Many Brimbank dads would like to spend more time at home with their children.
But new research suggests, workplace culture and masculine norms are preventing dads from asking for flexible working hours including paid parental leave.
University of South Australia researcher Dr Ashlee Borgkvist has investigated barriers and facilitators for men to access and use flexible work arrangements.
She found that many fathers felt pressure from their organisations not to use flexibility for family reasons, with this sentiment also echoed across societal norms.
Australia has one of the lowest rates of fathers taking paid parental leave.

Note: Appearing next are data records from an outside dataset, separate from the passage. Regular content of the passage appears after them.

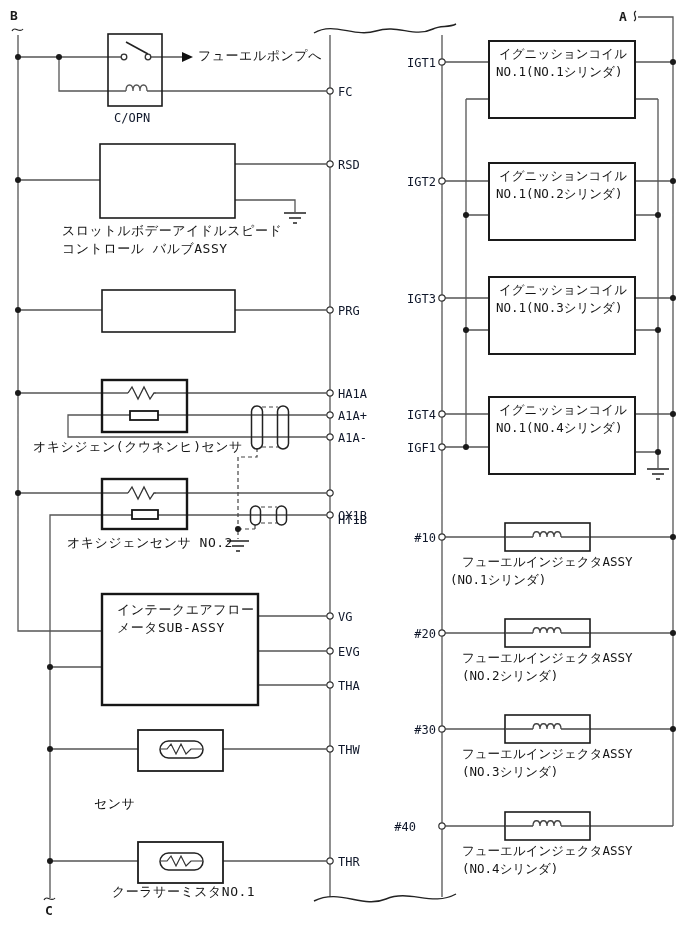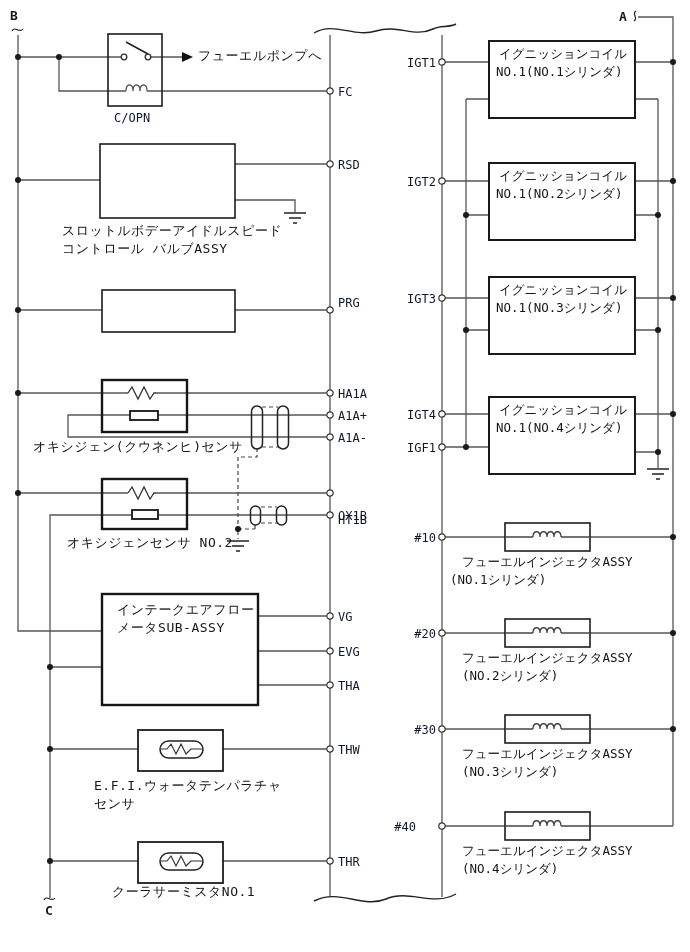--- a/index.html
+++ b/index.html
@@ -158,21 +158,21 @@
   <path fill="none" stroke="#222" stroke-width="1.2" d="M44,900 c3,-6 7,3 11,-2"></path>
   <path fill="none" stroke="#222" stroke-width="1.2" d="M636,11 c-5,3 3,7 -2,10"></path>
 </svg>
 
 <div class="lbl conn" style="left:10px;top:8px">B</div>
 <div class="lbl conn" style="left:619px;top:9px">A</div>
 <div class="lbl conn" style="left:45px;top:903px">C</div>
 
 <div class="lbl term" style="left:338px;top:85px">FC</div>
 <div class="lbl term" style="left:338px;top:158px">RSD</div>
-<div class="lbl term" style="left:338px;top:296px">PRG</div>
+<div class="lbl term" style="left:338px;top:304px">PRG</div>
 <div class="lbl term" style="left:338px;top:387px">HA1A</div>
 <div class="lbl term" style="left:338px;top:409px">A1A+</div>
 <div class="lbl term" style="left:338px;top:431px">A1A-</div>
 <div class="lbl term" style="left:338px;top:513px">HT1B</div>
 <div class="lbl term" style="left:338px;top:509px">OX1B</div>
 <div class="lbl term" style="left:338px;top:610px">VG</div>
 <div class="lbl term" style="left:338px;top:645px">EVG</div>
 <div class="lbl term" style="left:338px;top:679px">THA</div>
 <div class="lbl term" style="left:338px;top:743px">THW</div>
 <div class="lbl term" style="left:338px;top:855px">THR</div>
@@ -188,21 +188,20 @@
 <div class="lbl term term-r" style="left:372px;top:820px">#40</div>
 
 <div class="lbl jp" style="left:198px;top:49px">フューエルポンプへ</div>
 <div class="lbl term" style="left:114px;top:111px">C/OPN</div>
 <div class="lbl jp" style="left:62px;top:224px">スロットルボデーアイドルスピード</div>
 <div class="lbl jp" style="left:62px;top:242px">コントロール バルブASSY</div>
 <div class="lbl jp" style="left:33px;top:440px">オキシジェン(クウネンヒ)センサ</div>
 <div class="lbl jp" style="left:67px;top:536px">オキシジェンセンサ NO.2</div>
 <div class="lbl jp" style="left:117px;top:603px">インテークエアフロー</div>
 <div class="lbl jp" style="left:117px;top:621px">メータSUB-ASSY</div>
-<div class="lbl jp" style="left:94px;top:779px">E.F.I.ウォータテンパラチャ</div>
 <div class="lbl jp" style="left:94px;top:797px">センサ</div>
 <div class="lbl jp" style="left:112px;top:885px">クーラサーミスタNO.1</div>
 
 <div class="lbl jp-s" style="left:499px;top:47px">イグニッションコイル</div>
 <div class="lbl jp-s" style="left:496px;top:65px">NO.1(NO.1シリンダ)</div>
 <div class="lbl jp-s" style="left:499px;top:169px">イグニッションコイル</div>
 <div class="lbl jp-s" style="left:496px;top:187px">NO.1(NO.2シリンダ)</div>
 <div class="lbl jp-s" style="left:499px;top:283px">イグニッションコイル</div>
 <div class="lbl jp-s" style="left:496px;top:301px">NO.1(NO.3シリンダ)</div>
 <div class="lbl jp-s" style="left:499px;top:403px">イグニッションコイル</div>

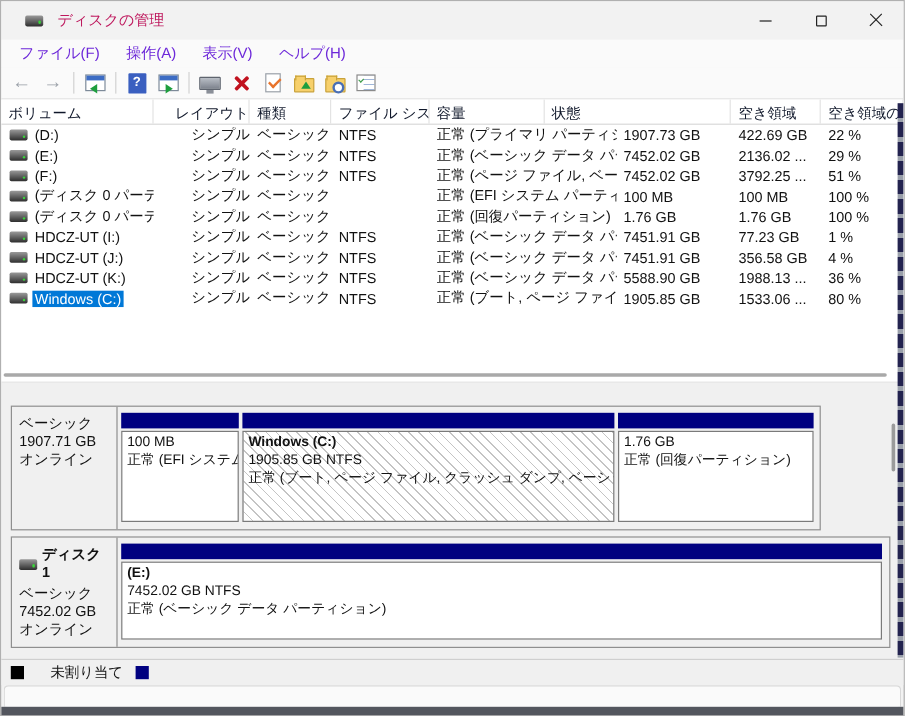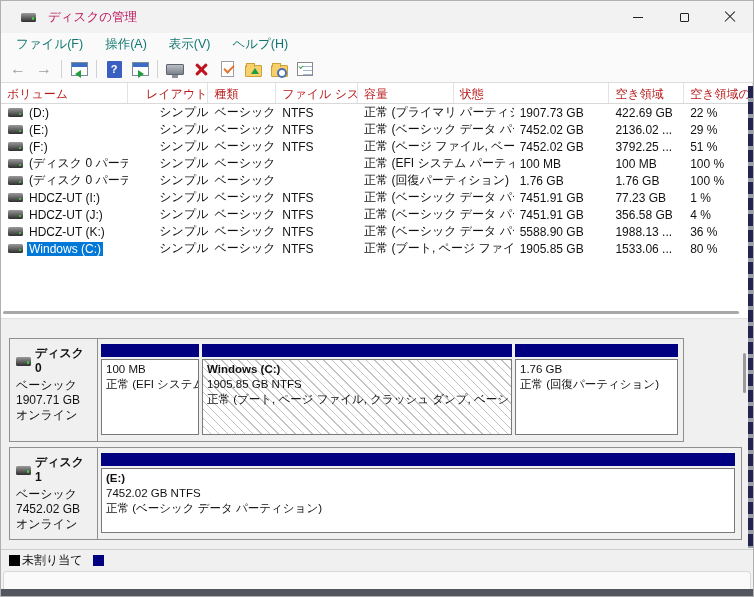--- a/index.html
+++ b/index.html
@@ -15,21 +15,21 @@
   .win-btn { width:46px; height:32px; display:flex; align-items:center; justify-content:center; }
   .glyph-min { width:10px; height:1px; background:#222; }
   .glyph-max { width:9px; height:9px; border:1px solid #222; border-radius:1px; }
   .glyph-close { position:relative; width:12px; height:12px; }
   .glyph-close::before,.glyph-close::after { content:""; position:absolute; left:-1px; top:5px; width:14px; height:1.4px; background:#222; }
   .glyph-close::before { transform:rotate(45deg); }
   .glyph-close::after { transform:rotate(-45deg); }
 
   
   .menubar { position:absolute; top:32px; left:0; right:0; height:23px; background:#fafafa; display:flex; align-items:center; padding-left:4px; }
-  .menu-item { padding:3px 11px; font-size:12.5px; color:#0f766e; }
+  .menu-item { padding:3px 11px; font-size:12.5px; color:#6d28d9; }
 
   
   .toolbar { position:absolute; top:55px; left:0; right:0; height:27px; background:#fafafa; border-bottom:1px solid #dcdcdc; display:flex; align-items:center; padding-left:6px; gap:4px; }
   .tb-btn { width:22px; height:22px; display:flex; align-items:center; justify-content:center; }
   .tb-sep { width:1px; height:18px; background:#d2d2d2; margin:0 2px; }
   .i-arrow { font-size:16px; font-weight:bold; color:#9aa0a8; line-height:1; }
   .i-win { position:relative; width:17px; height:14px; background:#fff; border:1px solid #7d8a99; }
   .i-win::before { content:""; position:absolute; top:0; left:0; right:0; height:4px; background:#3c6cc4; }
   .i-win.tree::after { content:""; position:absolute; top:7px; left:3px; border-right:6px solid #1e9e3e; border-top:4px solid transparent; border-bottom:4px solid transparent; }
   .i-win.play::after { content:""; position:absolute; top:7px; left:5px; border-left:6px solid #1e9e3e; border-top:4px solid transparent; border-bottom:4px solid transparent; }
@@ -49,21 +49,21 @@
             background-image:repeating-linear-gradient(180deg, transparent 0 3px, #9fb6d9 3px 4px); background-size:9px 100%; background-position:5px 0; background-repeat:no-repeat; }
   .i-list::before { content:""; position:absolute; left:1px; top:2px; width:3px; height:2px; border-left:1.5px solid #3f9e4d; border-bottom:1.5px solid #3f9e4d; transform:rotate(-45deg); }
 
   
   .drive-ico { position:relative; display:inline-block; width:15px; height:9px; background:linear-gradient(#9a9a9a,#2e2e2e); border-radius:1.5px; flex:none; }
   .drive-ico::after { content:""; position:absolute; right:2px; bottom:2px; width:2.5px; height:2.5px; background:#39d439; border-radius:50%; }
 
   
   .listpane { position:absolute; top:82px; left:0; right:0; height:236px; background:#fff; border-bottom:1px solid #e0e0e0; }
   .lheader { display:flex; height:21px; border-bottom:1px solid #d9d9d9; background:#fff; }
-  .hcell { font-size:12px; color:#b91c1c; padding:3px 0 0 6px; border-right:1px solid #e3e3e3; overflow:hidden; white-space:nowrap; }
+  .hcell { font-size:12px; color:#0f172a; padding:3px 0 0 6px; border-right:1px solid #e3e3e3; overflow:hidden; white-space:nowrap; }
   .lrow { display:flex; height:17px; align-items:center; }
   .cell { padding-left:6px; overflow:hidden; white-space:nowrap; font-size:12px; }
   .c1 { width:127px; } .c2 { width:81px;text-align:right; } .c3 { width:68px; } .c4 { width:82px; }
   .c5 { width:156px; } .c6 { width:96px; } .c7 { width:75px; } .c8 { width:69px; }
   .vol-cell { display:flex; align-items:center; gap:4px; padding-left:7px; }
   .vol-label { padding:0 2px; white-space:nowrap; overflow:hidden; }
   .vol-label.sel { background:#0078d7; color:#fff; }
   .hscroll { position:absolute; left:0; right:8px; bottom:3px; height:4px; }
   .hscroll .thumb { position:absolute; left:2px; top:0; width:736px; height:3px; background:#a9a9a9; border-radius:2px; }
 
@@ -80,21 +80,21 @@
   .part-bar { height:13px; background:#000080; margin-bottom:2px; }
   .part-body { flex:1; border:1px solid #7a7a7a; background:#fff; padding:2px 4px; font-size:11.5px; line-height:15px; overflow:hidden; white-space:nowrap; }
   .part-body.hatched { background:repeating-linear-gradient(45deg, #ffffff 0 5px, #c4c4c4 5px 6px); }
   .pline.bold { font-weight:bold; }
   .d0 { height:104px; width:675px; }
   .d1 { height:93px; width:733px; }
   .vscroll-thumb { position:absolute; right:7px; top:20px; width:3px; height:40px; background:#9b9b9b; border-radius:2px; }
 
   
   .legendbar { position:absolute; top:548px; left:0; right:0; height:22px; background:#f0f0f0; border-top:1px solid #cfcfcf; display:flex; align-items:center; padding-left:8px; gap:10px; }
-  .legend-item { display:flex; align-items:center; gap:2px; font-size:12px; }
+  .legend-item { display:flex; align-items:center; gap:22px; font-size:12px; }
   .legend-swatch { width:11px; height:11px; flex:none; }
 
   
   .bottomstrip { position:absolute; top:570px; left:2px; right:2px; height:18px; background:#fafafa; border:1px solid #d8d8d8; border-bottom:none; border-radius:4px 4px 0 0; }
   .darkband { position:absolute; top:588px; left:0; right:0; height:9px; background:#53565e; }
   .right-edge { position:absolute; top:85px; right:0; width:5px; height:462px; background:repeating-linear-gradient(180deg, #23234f 0 12px, #9aa0ab 12px 16px); }
 </style>
 </head>
 <body>
 
@@ -296,24 +296,20 @@
         <div class="thumb"></div>
       </div>
   </div>
 
   <div class="splitter"></div>
 
   <div class="bottompane">
 
     <div class="disk-box d0">
       <div class="disk-info">
-        <div class="disk-title">
-            <span class="drive-ico"></span>
-            <span>ディスク 0</span>
-          </div>
         <div>ベーシック</div>
         <div>1907.71 GB</div>
         <div>オンライン</div>
       </div>
       <div class="parts">
         <div class="part" style="width:98px">
           <div class="part-bar"></div>
           <div class="part-body">
             <div class="pline bold"></div>
             <div class="pline">100 MB</div>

Dr Borgkvist says the low uptake of formal flexible working arrangements by Australian fathers is primarily due to a perceived, and quite often objective, lack of support from workplace managers and colleagues.
“Workplace flexibility is typically accepted as an option for mothers, but when it comes to dads, flexibility is unlikely to be as readily accepted – and in some cases not even considered,” she said.
“Workplace and societal norms play a big role in the lack of flexibility for dads, with many men feeling pressure to conform to stereotypical concepts of the male ‘breadwinner’.”
Dr Borgkvist said while Australia’s national Paid Parental Leave scheme is gender neutral, the stigma of asking for flexibility, along with the need for mothers to utilise the whole Paid Parental Leave period, is limiting its uptake by dads.
“One father I spoke to said he’d stepped back from visiting schools with his wife and child because he felt he’d taken too much time off; another father said he wouldn’t ask for flexibility because he didn’t ‘want to be seen as ‘someone who tries to get out of doing work’.
“So, while the desire and need for flexible work hours is there, it’s being squashed by restrictive workplace cultures. As you can imagine, these ideas around flexible work also have impacts for how women who use flexibility are perceived within workplaces.”
Dr Borgkvist said cultural change was vital.
“Evidence shows that when fathers are provided with well-compensated, targeted and extended parental leave, they are very likely to take it.”